4. I didn’t try to change her mind (much).
This is such a hard one. I think our default in these situations is that we have to ‘win’ the conversation, to turn it into a debate, to use our incredible oratory powers of persuasion to show the other person exactly where they’ve been going wrong.
I had so much I wanted to say, and to be honest I did struggle to keep a lid on it. I did say something to Jo about Tories selling off council houses, and also mentioned that a white man killed three women with a crossbow last month and nobody rioted about that.
But the key point is that I managed to catch myself before I went on a huge rant that would have no doubt completely alienated her. If you want to introduce someone to an alternative point of view, ramming it down their throat is the worst way to go about it. When was the last time you changed your mind about something because someone relentlessly berated or shamed you?
5. I managed my emotions (and sounded off elsewhere)
I’ve been feeling all kinds of things since the riots started. Fury, a creeping sense of dread, positive apoplexy about men and their insistence on meeting the violence perpetrated against a woman and little girls with yet more violence. And none of these emotions had anything to do with Jo, they were mine to own and to deal with.
The moment she started talking about the riots, I could feel all of them bubbling up inside of me – all the unprocessed mess that had been going on in my head and my heart over the weekend threatened to explode all over this woman who I’d met 15 minutes earlier and had only come to fix the broadband.
This is why we tell people to start by listening. It’s a practical way to turn down the volume of your inner voice and tune into someone else’s – to really hear someone, you need to actively listen and this takes effort. It’s much harder to hold onto anger and self righteousness when you’re in listening mode.
We all need to let off steam now and again, but there’s a time and place – maybe for you it’s journaling or a rant over coffee with someone you love. For me, it’s leaving incoherent and lengthy Whatsapp voice notes for friends who I know will agree with me – which is what I did later that day.

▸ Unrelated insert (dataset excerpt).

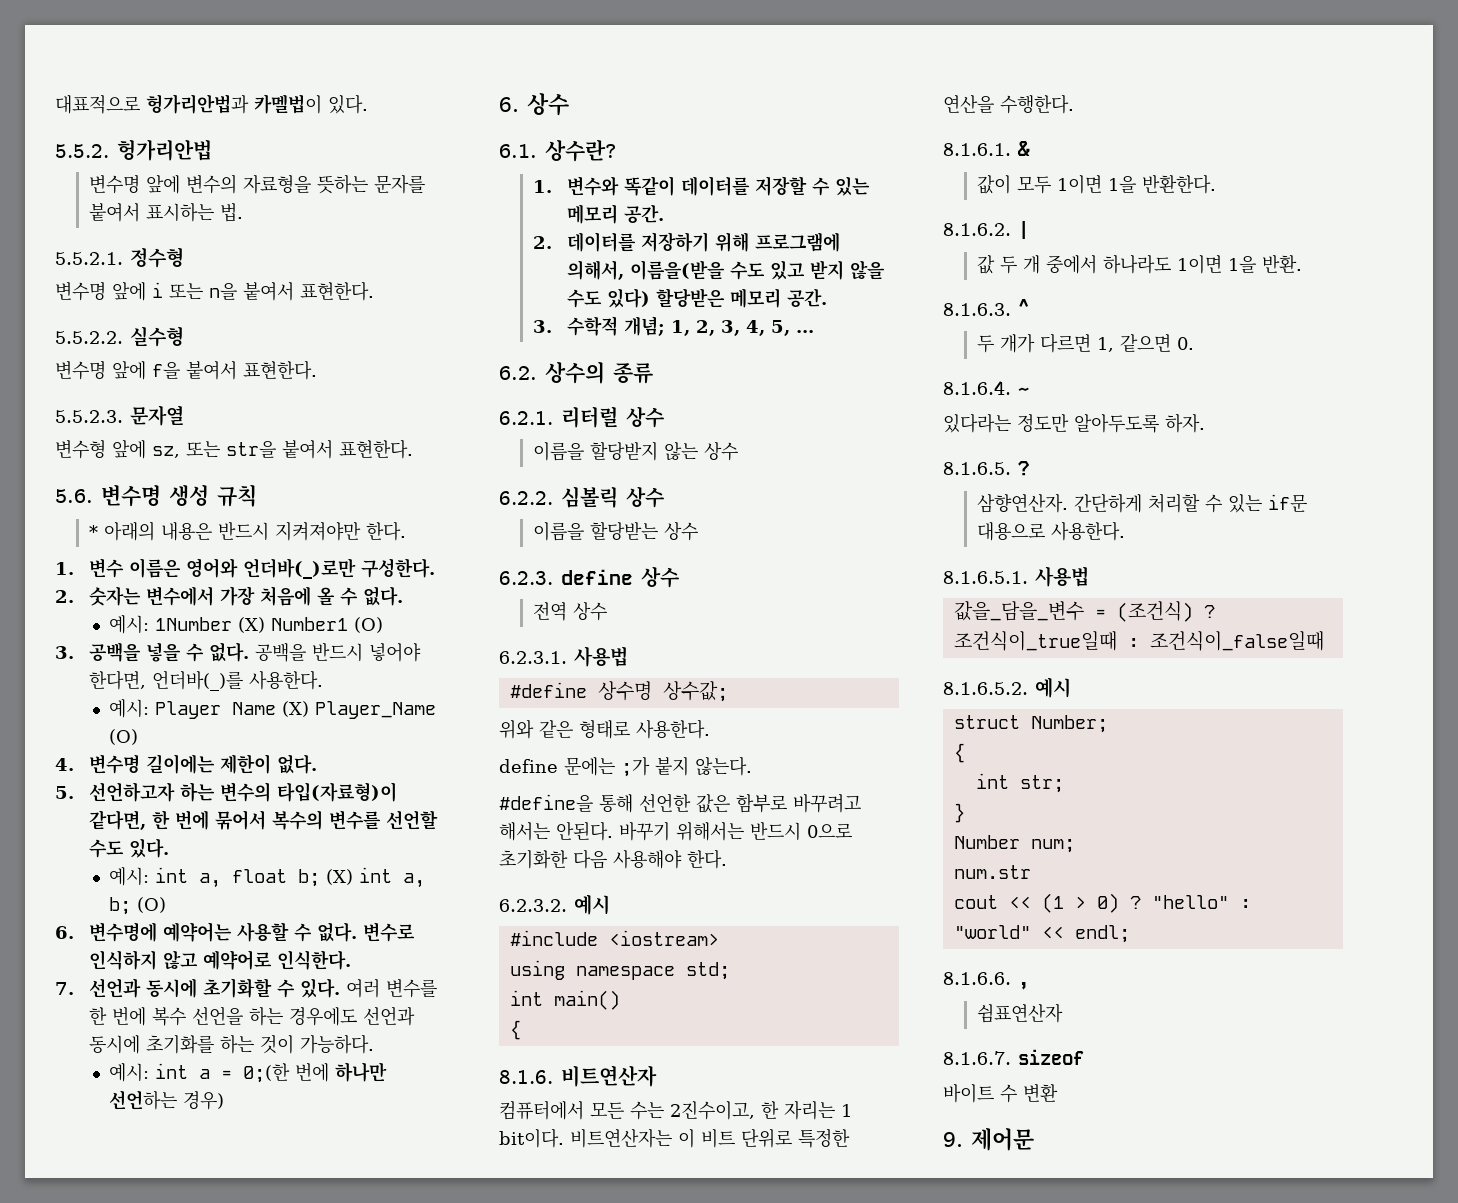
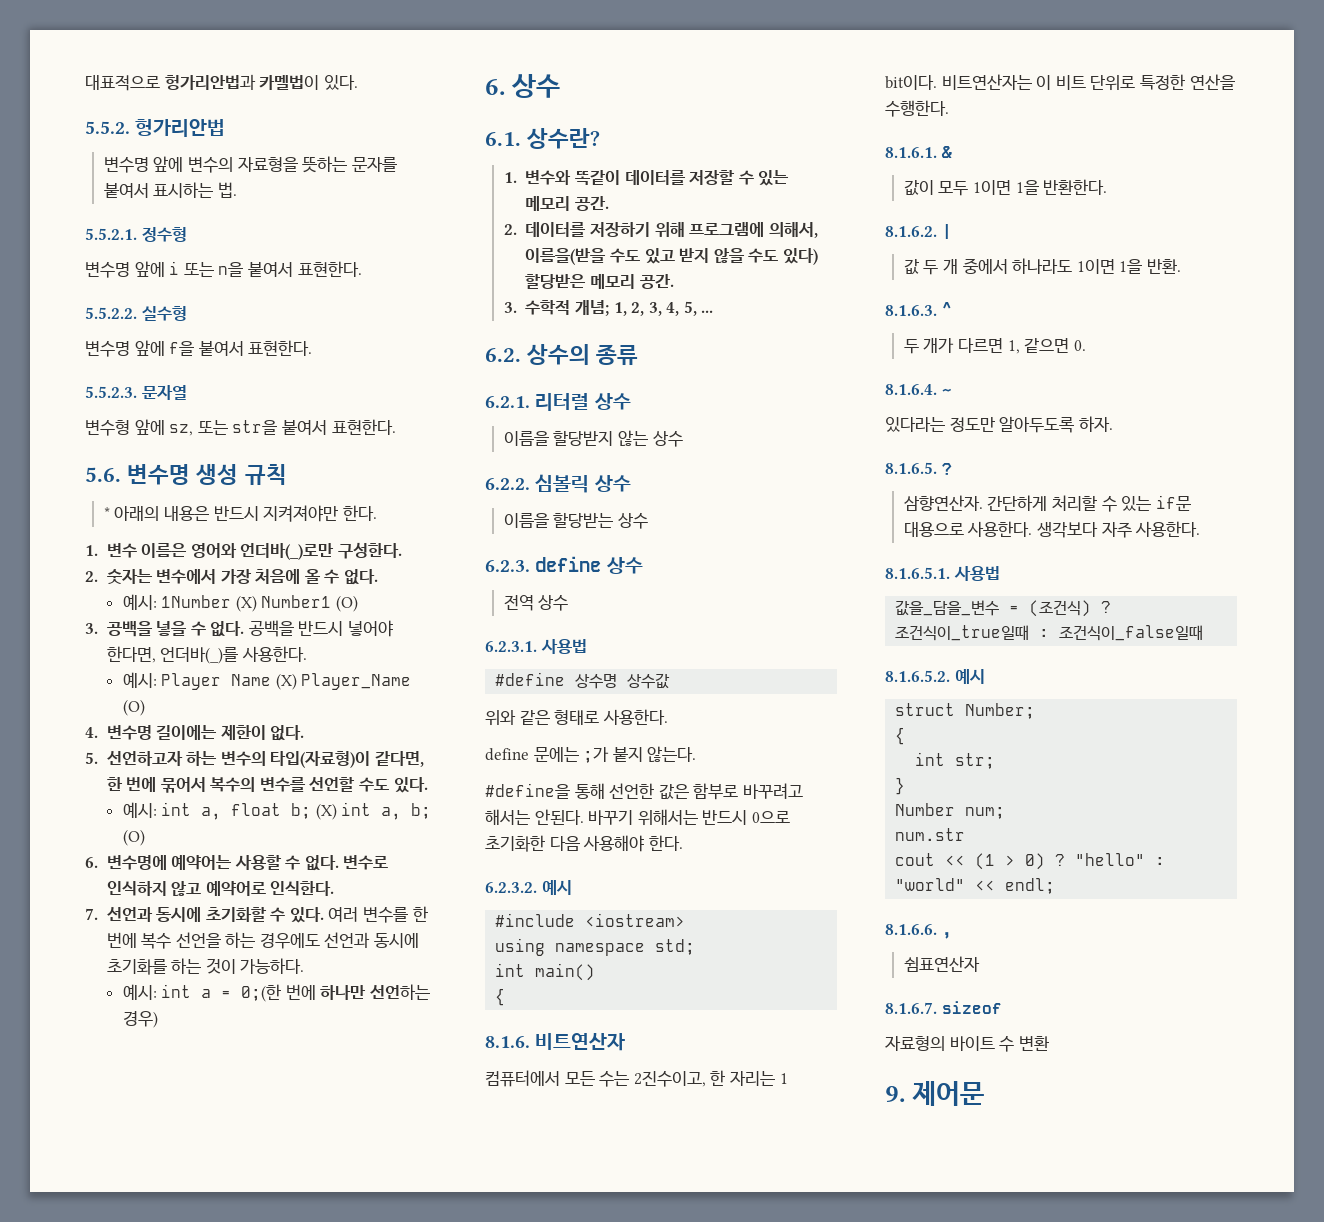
[662,681,728,702] 상수값; -> [627,673,671,689] 상수값
(1126, 531) none -> [1037,521,1201,538] 생각보다 자주 사용한다.
(1084, 1057) none -> [885,1036,945,1051] 자료형의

All this is to say that Jo and I parted on friendly terms. Neither of us became angry, we didn’t talk past each other and I didn’t convert her into a refugee rights activist; instead we shared stories, and I think if our paths crossed again, we could continue the conversation.
But what did happen was disruption. Disruption of that destructive narrative – of violence somehow being justified – that has spread through communities like political knotweed.
And disruption might have more of an impact than you think.
Recent polling tells us that only 7% of people in the UK support the violence we’ve seen on our streets but that of those 7%, two-thirds of them think that most people in Britain do too.
So there’s a huge opportunity here for us. If we come across someone who thinks the riots are justified, there’s a fair chance they will assume we agree with them, so opening up a conversation could go a long way to helping them realise that other viewpoints exist outside of their bubble – that most people are horrified, and are in solidarity with those under attack.
And we can have this impact without having to shame or shout anyone down.
Conversations – real ones, not pretend or performative ones where we pontificate from our soapbox – are hard, and even a bit scary, but they are important. Our Muslim, Black and Asian friends need us. We don’t need to be perfect, but we can be brave.